Borrowing costs on 15-year fixed-rate mortgages, popular with homeowners refinancing their home loans, also fell. The average rate slipped to 5.5% from 5.6% last week. A year ago, it was 5.27%, Freddie Mac said.

Mortgage rates are influenced by several factors, from the Federal Reserve’s interest rate policy decisions to bond market investors’ expectations for the economy and inflation.

Rates have been mostly declining since late July amid growing expectations that the Fed will cut its benchmark short-term interest rate for the first time this year at the central bank’s meeting of policymakers next week.
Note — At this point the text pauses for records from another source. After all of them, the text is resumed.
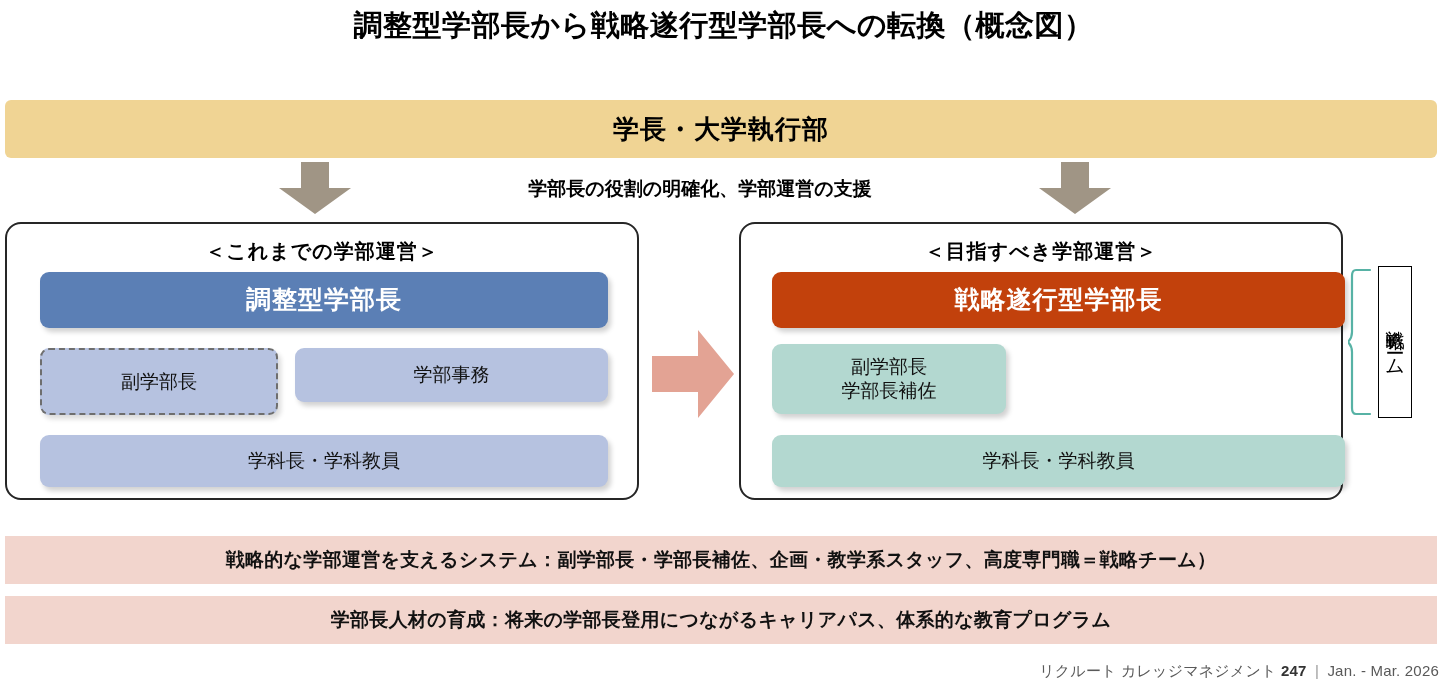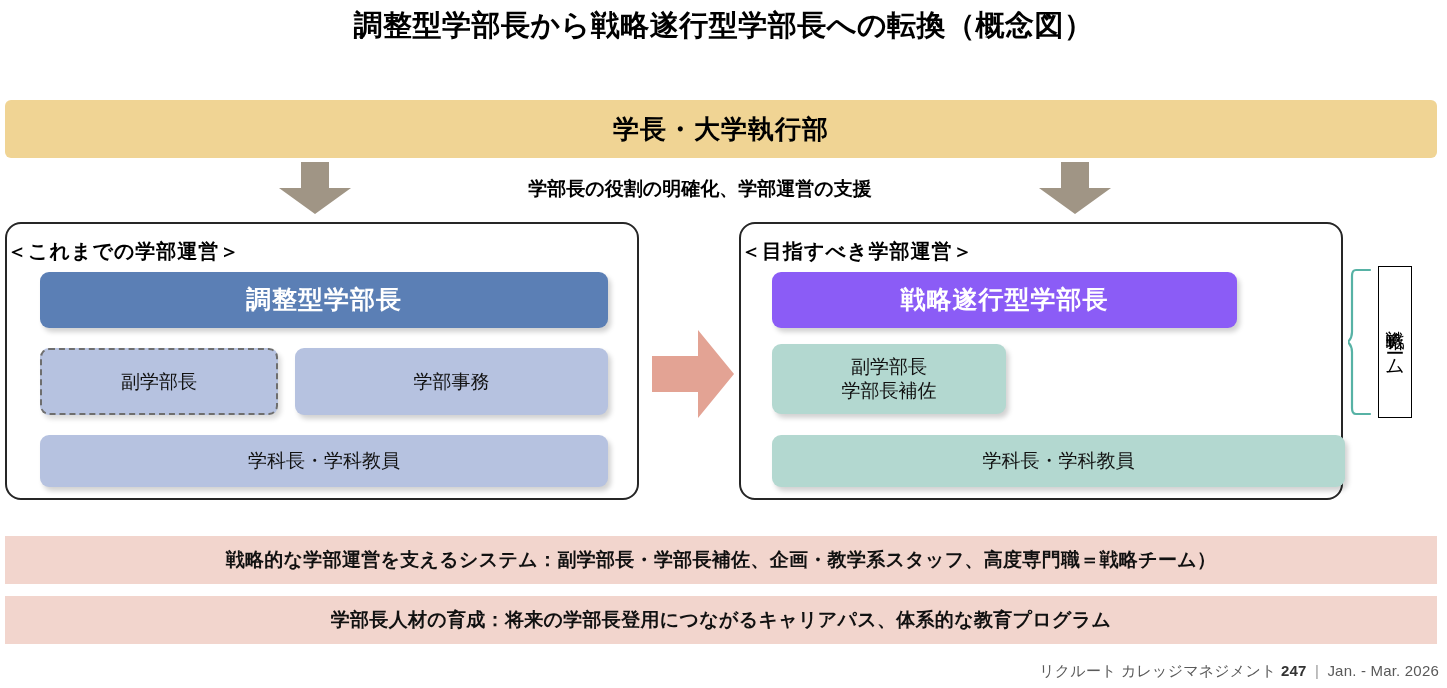"＜これまでの学部運営＞" .panel-heading { text-align: left -> center }
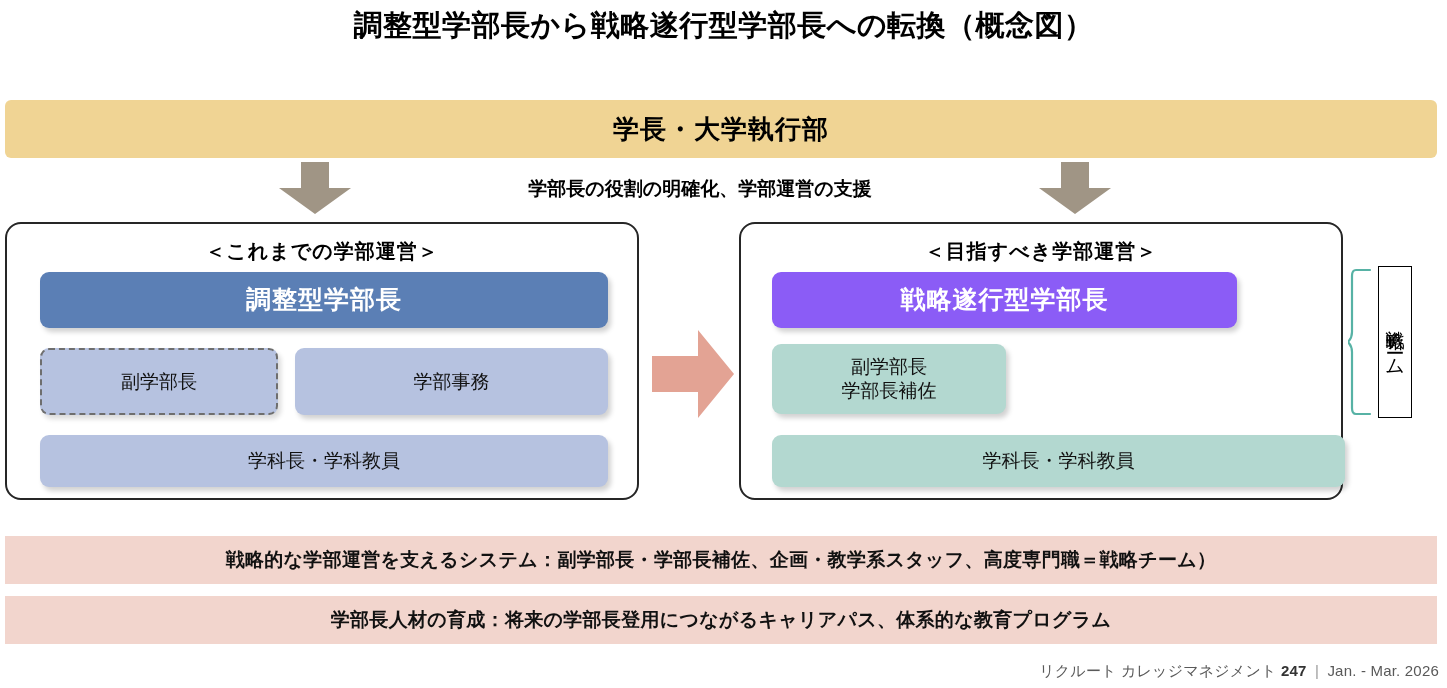"戦略遂行型学部長" #after-dean { background: #8b5cf6 -> #c2410c; width: 465px -> 573px }
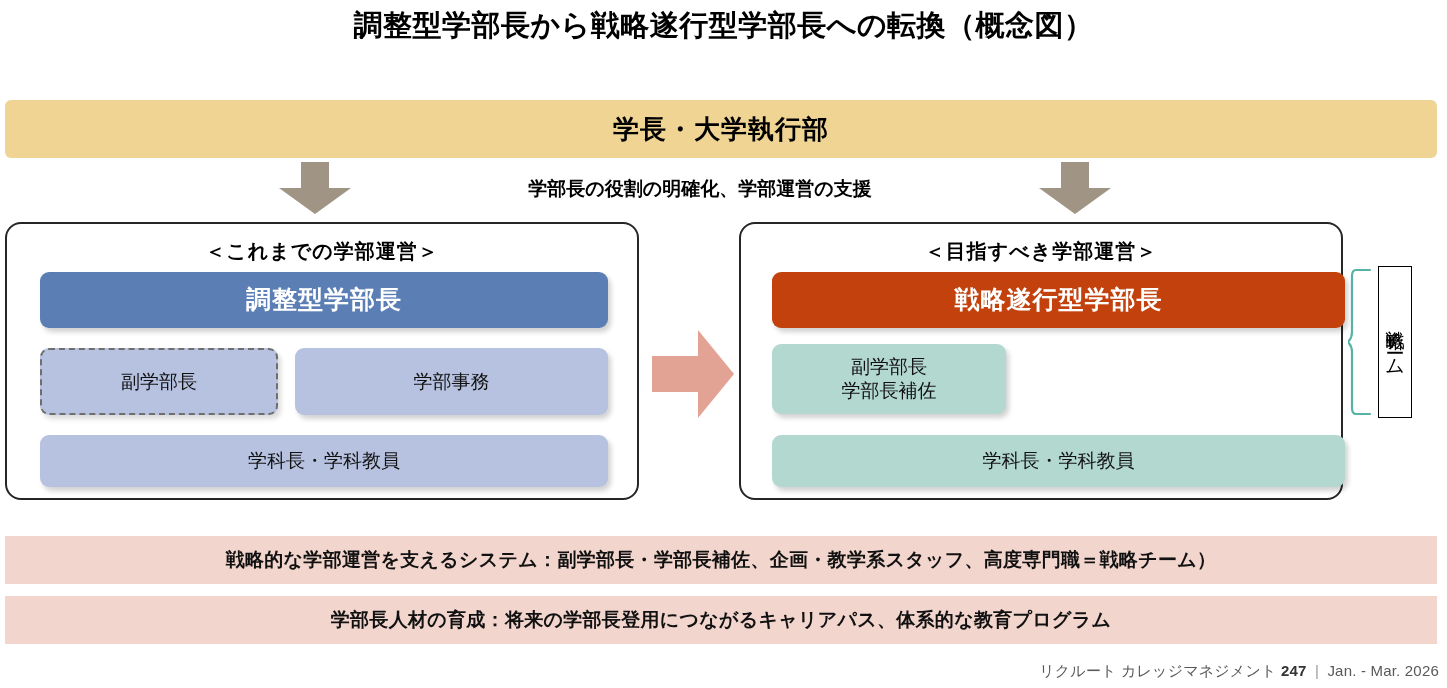"学部事務" #before-office { height: 67px -> 54px }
A similar pullback in rates happened in the leadup to September last year, when the Fed cut its rate in for the first time since March 2020 in the early days of the pandemic. Back then, the average rate on a 30-year mortgage got down to a 2-year low of 6.08%, but soon after climbed again, reaching above 7% by mid-January.

While the Fed doesn’t set mortgage rates, its actions can influence bond investors’ appetite for long-term U.S. government bonds, like 10-year Treasury notes. Lenders use the yield on 10-year Treasurys as a guide to pricing home loans.
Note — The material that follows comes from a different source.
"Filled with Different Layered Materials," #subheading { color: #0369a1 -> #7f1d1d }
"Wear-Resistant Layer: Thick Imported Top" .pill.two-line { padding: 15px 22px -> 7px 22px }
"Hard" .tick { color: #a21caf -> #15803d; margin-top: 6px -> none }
The Fed has kept its main interest rate on hold this year because it’s been more worried about inflation potentially worsening because of President Donald Trump’s tariffs than about the job market.

But in a high-profile speech last month, Federal Reserve Chair Jerome Powell signaled the central bank may cut rates in coming months amid concerns about weaker job gains following a grim July jobs report, which included massive downward revisions for June and May.
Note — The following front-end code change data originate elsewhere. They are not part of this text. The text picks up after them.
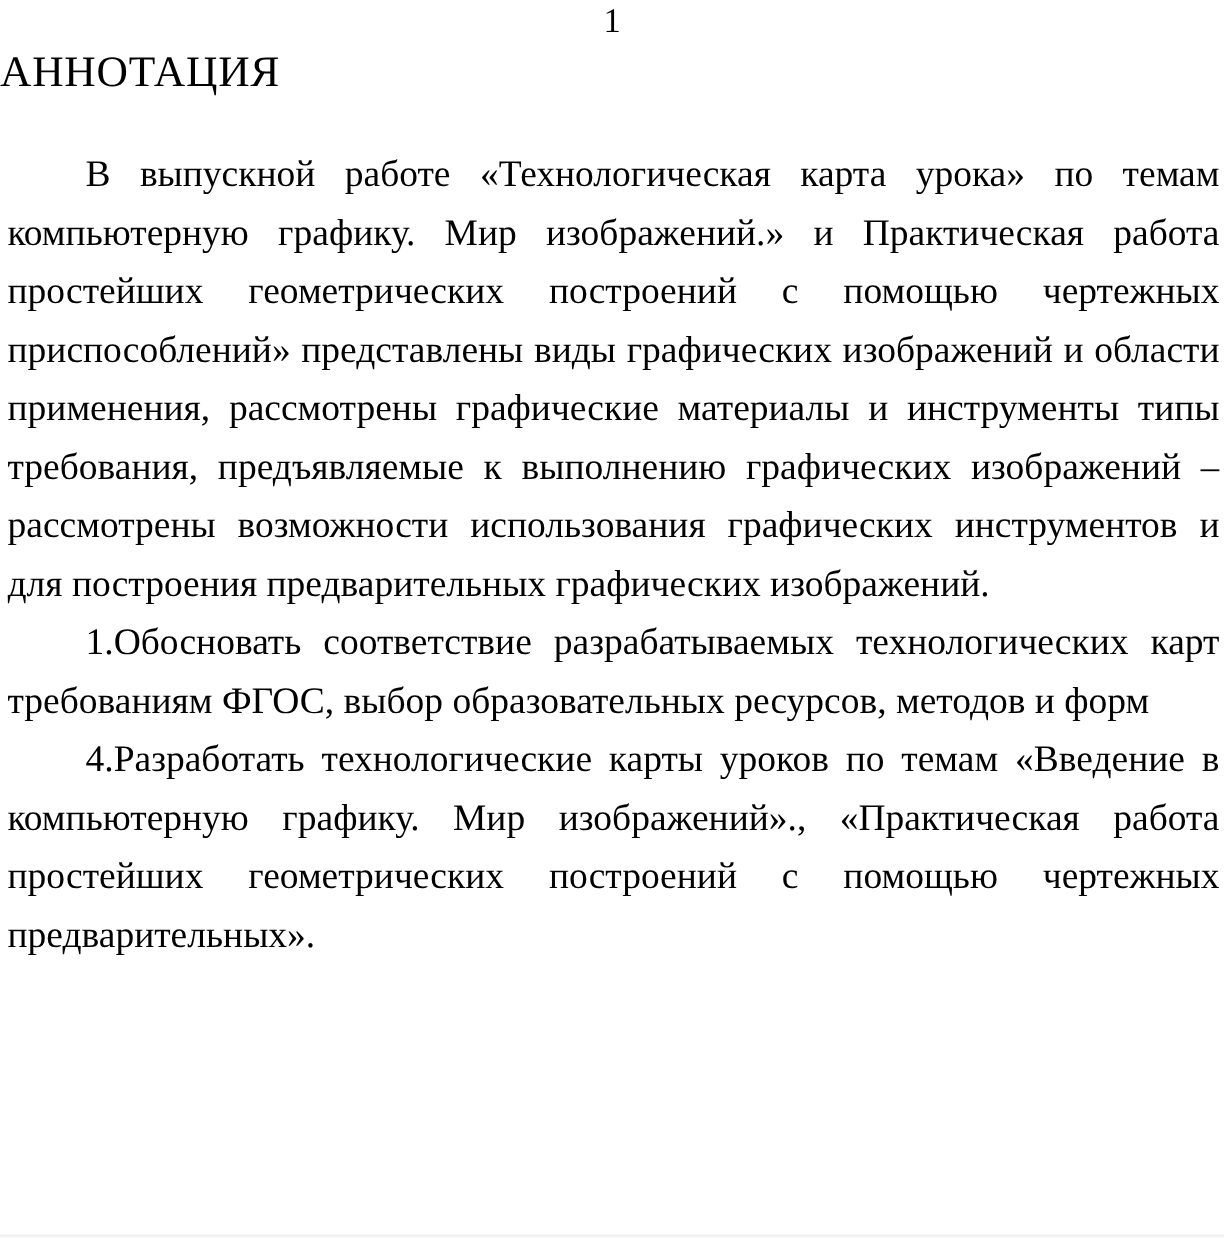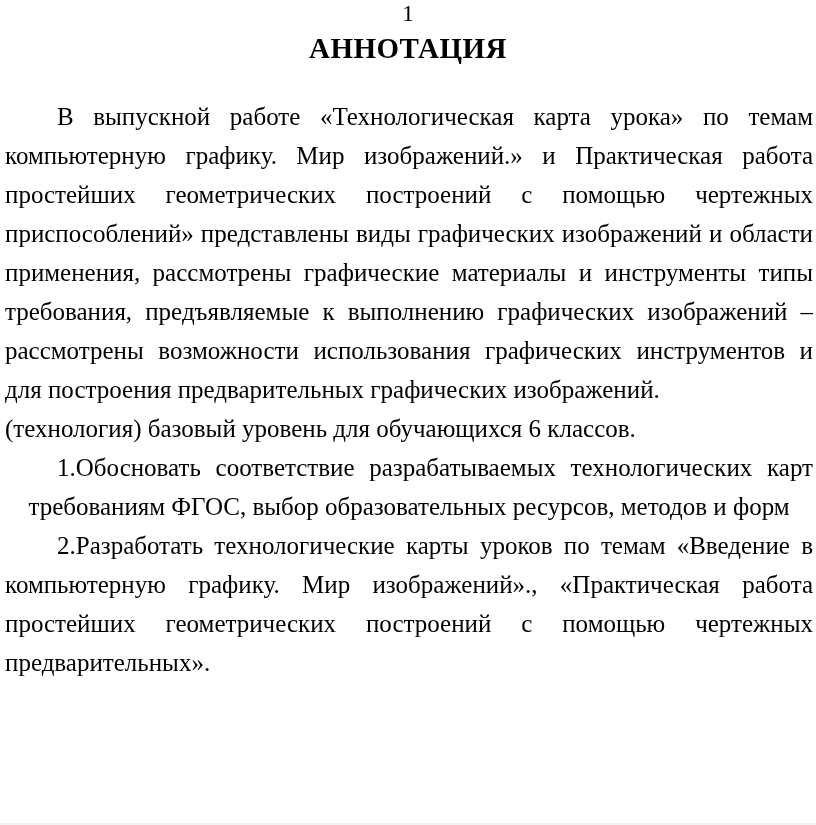"АННОТАЦИЯ" .doc-title { font-weight: bold -> normal; text-align: center -> none }
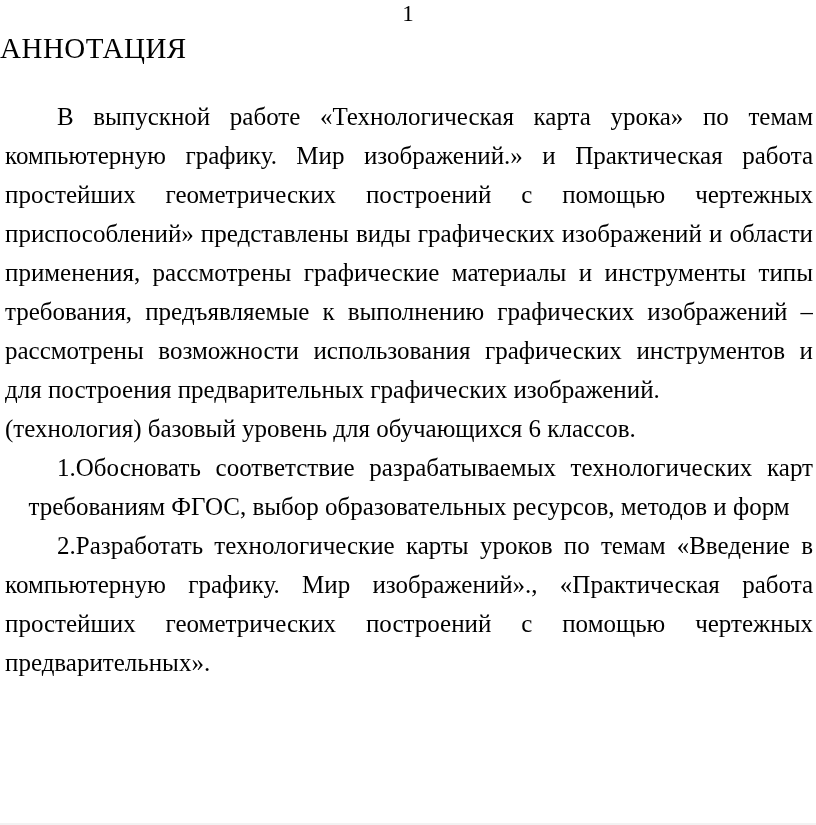"для построения предварительных" .line.last { text-align: center -> left }
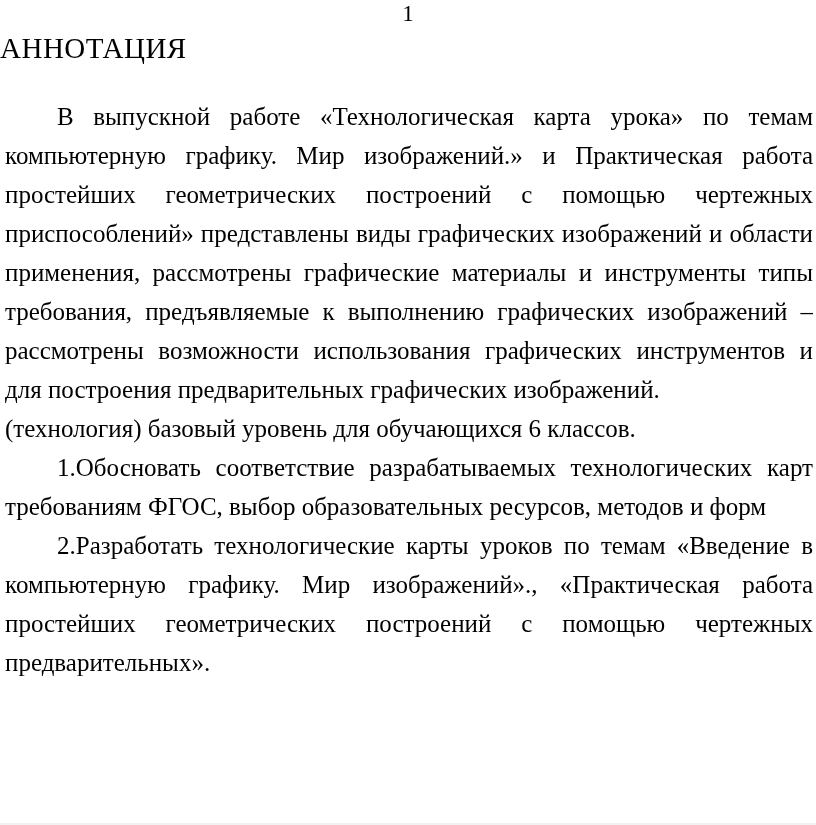"(технология) базовый уровень для" div.line { html: <div>(технология) базовый уровень для обучающихся 6 классов.</div> -> none }
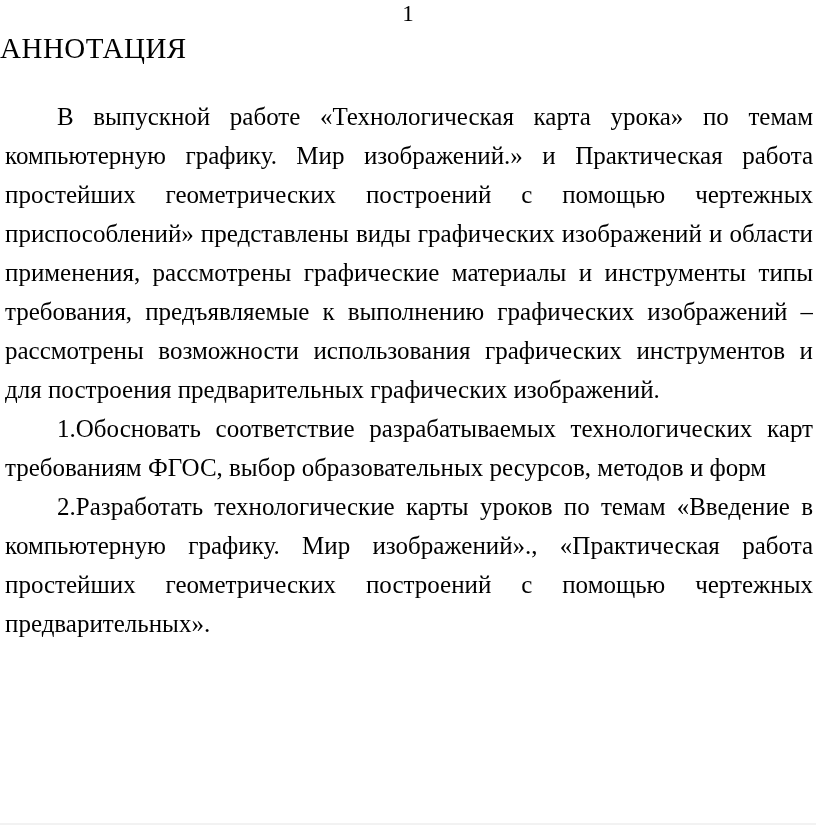"2.Разработать технологические карты" div.line { text: 2.Разработать -> 4.Разработать }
On Tuesday, revised jobs data from the government showed the U.S. job market was much weaker last year and this year than earlier data suggested. And the latest weekly snapshot of unemployment benefit claims shows more U.S. workers applied for unemployment benefits last week, an indication that the number of layoffs could be rising.

The housing market has been in a slump since 2022, when mortgage rates began climbing from historic lows. Sales have remained sluggish so far this year as the average rate on a 30-year mortgage has mostly hovered above 6.5%.

The average rate is now at its lowest level since Oct. 10, when it was 6.32%.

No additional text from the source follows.